Fourth-year student Nhlanhla Mavuso is working to make computer chips more efficient, durable, and less wasteful—finding ways to get more computing power from the hardware already in use. A student in Penn’s Vagelos Integrated Program in Energy Research (VIPER), jointly housed in the School of Arts & Sciences and the School of Engineering and Applied Science, he is developing Fluid Silicon, a platform that enables reconfigurable chips to monitor their condition in real time and operate more efficiently.
Mavuso, who hails from Simunye, Eswatini, has earned this year’s President’s Sustainability Prize, an award that empowers Penn undergraduates to design and undertake post-graduation projects that make a positive, lasting difference in the world. The prizes are among the largest of their kind in higher education. He will receive $100,000 for Fluid Silicon and a $50,000 living stipend.
“Nhlanhla is tackling a critical challenge in one of the world’s most energy-intensive industries,” says Penn President J. Larry Jameson. “Fluid Silicon’s adaptive approach to chip performance exemplifies Penn’s strength in applied innovation and offers a scalable path to greater efficiency and sustainability.”

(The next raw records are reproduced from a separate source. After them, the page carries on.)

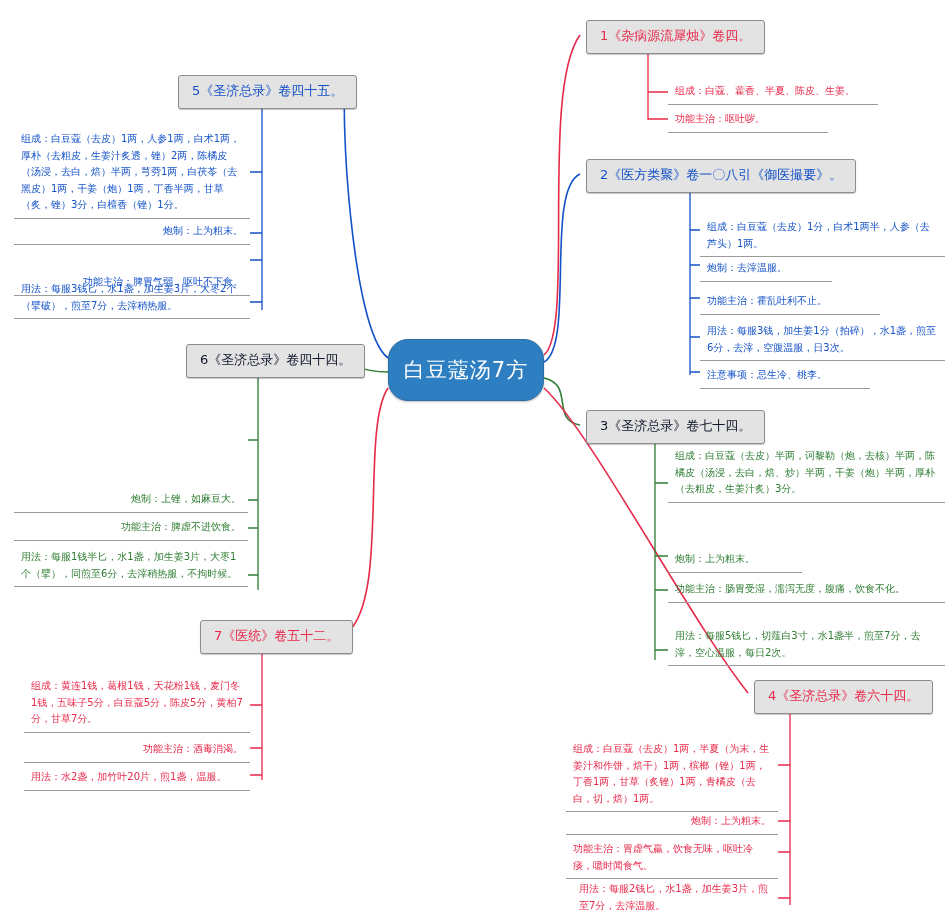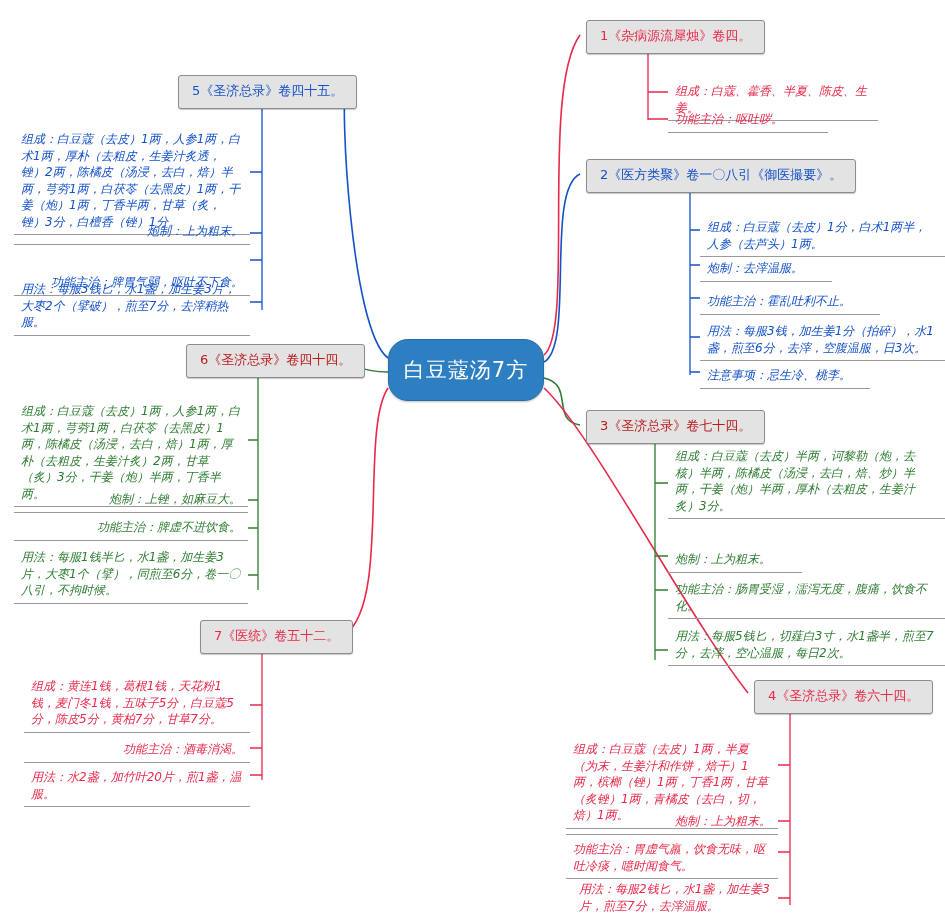--- a/index.html
+++ b/index.html
@@ -37,38 +37,37 @@
     padding: 6px 13px 8px 13px;
     font-size: 13px;
     white-space: nowrap;
     box-shadow: 0 1px 1px rgba(0,0,0,.22);
     z-index: 4;
   }
 
   
   .leaf {
     position: absolute;
-    font-size: 12px;
+    font-size: 10px;
     line-height: 16.5px;
     padding: 3px 7px 4px 7px;
     z-index: 3;
     background: transparent;
-    font-style: italic;
   }
   .leaf.underline { border-bottom: 1px solid #9a9a9a; }
   .leaf.right { text-align: right; }
 
   
   .c-blue   { color: #1452c8; }
   .c-red    { color: #e8294a; }
   .c-green  { color: #2e7d32; }
 
   .t-blue   { color: #1452c8; }
   .t-red    { color: #e8294a; }
-  .t-green  { color: #b91c1c; text-align: center; }
+  .t-green  { color: #0f172a; text-align: center; }
 </style>
 </head>
 <body>
 
 <div id="canvas">
 
   <svg id="wires" viewBox="0 0 945 917">
 
     <path d="M544,355 C575,330 540,90 580,35" fill="none" stroke="#e8294a" stroke-width="1.6"></path>
 
@@ -124,23 +123,22 @@
   <div class="leaf c-red underline" style="left:566px; top:838px; width:212px;">功能主治：胃虚气羸，饮食无味，呕吐冷痰，噫时闻食气。</div>
   <div class="leaf c-red underline" style="left:572px; top:878px; width:206px;">用法：每服2钱匕，水1盏，加生姜3片，煎至7分，去滓温服。</div>
 
   <div class="branch-title t-blue" style="left:178px; top:75px;">5《圣济总录》卷四十五。</div>
   <div class="leaf c-blue underline" style="left:14px; top:128px; width:236px;">组成：白豆蔻（去皮）1两，人参1两，白术1两，厚朴（去粗皮，生姜汁炙透，锉）2两，陈橘皮（汤浸，去白，焙）半两，芎䓖1两，白茯苓（去黑皮）1两，干姜（炮）1两，丁香半两，甘草（炙，锉）3分，白檀香（锉）1分。</div>
   <div class="leaf c-blue underline right" style="left:14px; top:220px; width:236px;">炮制：上为粗末。</div>
   <div class="leaf c-blue underline right" style="left:14px; top:248px; width:236px;margin-top:23px;">功能主治：脾胃气弱，呕吐不下食。</div>
   <div class="leaf c-blue underline" style="left:14px; top:278px; width:236px;">用法：每服3钱匕，水1盏，加生姜3片，大枣2个（擘破），煎至7分，去滓稍热服。</div>
 
   <div class="branch-title t-green" style="left:186px; top:344px;">6《圣济总录》卷四十四。</div>
-  <div class="leaf c-green underline" style="left:14px; top:400px; width:234px;">组成：白豆蔻（去皮）1两，人参1两，白术1两，芎䓖1两，白茯苓（去黑皮）1两，陈橘皮（汤浸，去白，焙）1两，厚朴（去粗皮，生姜汁炙）2两，甘草（炙）3分，干姜（炮）半两，丁香半两。</div>
   <div class="leaf c-green underline right" style="left:14px; top:488px; width:234px;">炮制：上锉，如麻豆大。</div>
   <div class="leaf c-green underline right" style="left:14px; top:516px; width:234px;">功能主治：脾虚不进饮食。</div>
-  <div class="leaf c-green underline" style="left:14px; top:546px; width:234px;">用法：每服1钱半匕，水1盏，加生姜3片，大枣1个（擘），同煎至6分，卷一〇八引，不拘时候。</div>
+  <div class="leaf c-green underline" style="left:14px; top:546px; width:234px;">用法：每服1钱半匕，水1盏，加生姜3片，大枣1个（擘），同煎至6分，去滓稍热服，不拘时候。</div>
 
   <div class="branch-title t-red" style="left:200px; top:620px;">7《医统》卷五十二。</div>
   <div class="leaf c-red underline" style="left:24px; top:675px; width:226px;">组成：黄连1钱，葛根1钱，天花粉1钱，麦门冬1钱，五味子5分，白豆蔻5分，陈皮5分，黄柏7分，甘草7分。</div>
   <div class="leaf c-red underline right" style="left:24px; top:738px; width:226px;">功能主治：酒毒消渴。</div>
   <div class="leaf c-red underline" style="left:24px; top:766px; width:226px;">用法：水2盏，加竹叶20片，煎1盏，温服。</div>
 
 </div>
 
 </body></html>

Mavuso explains that small variations introduced during manufacturing, temperature fluctuations, and gradual wear can change how fast a chip performs certain operations. But many chips still operate with a one-size-fits-all approach, he says, which wastes energy and performance.

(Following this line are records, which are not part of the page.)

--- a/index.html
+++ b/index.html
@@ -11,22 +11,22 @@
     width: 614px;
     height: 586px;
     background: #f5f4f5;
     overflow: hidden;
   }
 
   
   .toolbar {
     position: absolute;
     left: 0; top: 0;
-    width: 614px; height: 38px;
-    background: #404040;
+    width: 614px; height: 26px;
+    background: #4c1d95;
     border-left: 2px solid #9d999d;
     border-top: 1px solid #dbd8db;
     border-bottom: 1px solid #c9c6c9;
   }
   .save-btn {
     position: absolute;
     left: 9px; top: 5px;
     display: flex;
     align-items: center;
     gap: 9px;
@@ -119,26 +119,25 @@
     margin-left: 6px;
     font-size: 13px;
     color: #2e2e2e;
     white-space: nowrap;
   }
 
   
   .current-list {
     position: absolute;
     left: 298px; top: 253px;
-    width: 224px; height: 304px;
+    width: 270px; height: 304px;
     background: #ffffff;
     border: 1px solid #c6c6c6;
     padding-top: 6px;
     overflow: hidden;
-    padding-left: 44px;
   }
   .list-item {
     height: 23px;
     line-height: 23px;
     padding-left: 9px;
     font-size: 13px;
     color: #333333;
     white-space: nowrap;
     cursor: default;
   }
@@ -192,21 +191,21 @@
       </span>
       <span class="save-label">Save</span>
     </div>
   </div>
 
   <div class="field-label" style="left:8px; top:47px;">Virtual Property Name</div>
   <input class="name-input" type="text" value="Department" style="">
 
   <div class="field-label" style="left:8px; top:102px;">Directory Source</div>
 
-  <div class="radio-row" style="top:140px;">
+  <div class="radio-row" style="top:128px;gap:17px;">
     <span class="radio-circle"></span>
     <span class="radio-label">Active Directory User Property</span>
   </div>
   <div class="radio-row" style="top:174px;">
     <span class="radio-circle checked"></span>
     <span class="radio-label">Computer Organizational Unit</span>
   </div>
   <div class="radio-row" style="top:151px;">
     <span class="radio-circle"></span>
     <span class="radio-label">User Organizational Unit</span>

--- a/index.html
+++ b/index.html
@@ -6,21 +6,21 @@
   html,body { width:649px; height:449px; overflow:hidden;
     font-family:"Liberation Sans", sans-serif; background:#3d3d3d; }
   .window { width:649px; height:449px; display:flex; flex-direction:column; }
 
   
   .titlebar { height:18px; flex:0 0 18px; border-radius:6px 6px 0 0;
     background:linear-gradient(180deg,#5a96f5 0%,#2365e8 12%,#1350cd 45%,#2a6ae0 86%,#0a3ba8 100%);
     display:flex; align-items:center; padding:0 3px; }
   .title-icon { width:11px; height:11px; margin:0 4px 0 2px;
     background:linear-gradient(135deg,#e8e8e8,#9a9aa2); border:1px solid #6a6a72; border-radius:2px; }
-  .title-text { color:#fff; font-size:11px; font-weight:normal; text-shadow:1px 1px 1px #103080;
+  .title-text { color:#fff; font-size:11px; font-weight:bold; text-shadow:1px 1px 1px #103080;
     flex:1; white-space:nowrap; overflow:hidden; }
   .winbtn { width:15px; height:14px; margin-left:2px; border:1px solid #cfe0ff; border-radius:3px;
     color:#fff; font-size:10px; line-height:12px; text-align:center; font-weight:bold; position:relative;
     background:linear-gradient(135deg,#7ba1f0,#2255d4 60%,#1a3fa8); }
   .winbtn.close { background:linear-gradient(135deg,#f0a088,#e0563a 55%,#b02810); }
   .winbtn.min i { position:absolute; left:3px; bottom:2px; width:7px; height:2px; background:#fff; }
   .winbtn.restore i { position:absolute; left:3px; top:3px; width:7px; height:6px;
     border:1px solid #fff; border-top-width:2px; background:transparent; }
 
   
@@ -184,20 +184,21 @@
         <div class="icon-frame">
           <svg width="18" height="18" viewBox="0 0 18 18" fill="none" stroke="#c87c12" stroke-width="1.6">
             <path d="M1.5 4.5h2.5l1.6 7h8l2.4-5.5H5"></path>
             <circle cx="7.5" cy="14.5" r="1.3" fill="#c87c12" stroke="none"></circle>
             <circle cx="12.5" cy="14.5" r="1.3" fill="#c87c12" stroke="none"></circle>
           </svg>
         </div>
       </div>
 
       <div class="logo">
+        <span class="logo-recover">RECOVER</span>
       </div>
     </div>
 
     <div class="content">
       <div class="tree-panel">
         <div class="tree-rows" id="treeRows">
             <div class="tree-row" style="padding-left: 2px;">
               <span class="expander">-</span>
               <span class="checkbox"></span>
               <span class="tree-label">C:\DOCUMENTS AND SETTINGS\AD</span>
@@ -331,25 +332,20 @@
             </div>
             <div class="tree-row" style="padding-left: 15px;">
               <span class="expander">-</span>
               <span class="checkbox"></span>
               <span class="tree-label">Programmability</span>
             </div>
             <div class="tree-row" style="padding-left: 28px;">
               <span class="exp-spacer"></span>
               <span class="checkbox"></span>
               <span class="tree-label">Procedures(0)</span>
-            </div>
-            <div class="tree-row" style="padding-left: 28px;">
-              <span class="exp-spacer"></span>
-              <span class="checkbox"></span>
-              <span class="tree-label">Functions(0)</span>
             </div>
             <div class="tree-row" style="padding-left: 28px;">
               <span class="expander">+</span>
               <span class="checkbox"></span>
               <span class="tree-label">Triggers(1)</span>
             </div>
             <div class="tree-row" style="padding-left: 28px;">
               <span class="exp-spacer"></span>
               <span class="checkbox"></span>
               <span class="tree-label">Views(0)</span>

Using tiny timing sensors built from resources already present on a class of reprogrammable chips known as field-programmable gate arrays (FPGAs), Fluid Silicon measures performance variations across different regions of a device with extraordinary precision, down to trillionths of a second. Software then interprets those measurements and adjusts how the chip operates, helping ensure it runs at settings matched to its actual condition rather than an idealized average.
Different chips, Mavuso explains, effectively have different “fitness levels.” Like athletes training under different conditions or cars navigating different terrain, hardware does not always perform best under identical assumptions.
FPGAs provide a natural testing ground for this approach, because unlike fixed-function processors, FPGAs can be reconfigured after manufacturing, allowing new sensing capabilities to be integrated even while a workload is already running. These chips are widely used in data centers, telecommunications infrastructure, aerospace systems, satellites, and cell towers—places where efficiency gains can translate into significant energy savings.
Mavuso has already demonstrated the technology on real commercial FPGAs, where he allowed the FPGA to monitor and repair itself on the fly without interfering with user computation. Over the next year, he also plans to continue user testing, build out the team around the project, and deploy the technology at scale, in ways industry can trust.
He credits his President’s Sustainability Prize faculty mentor André DeHon—an electrical engineering professor who is a leading figure in reprogrammable chip architecture—and access to specialized computing resources through DeHon’s Implementation of Computation Group and interdisciplinary training through VIPER for shaping this work.
“I don’t think this project would be possible without Penn,” Mavuso says.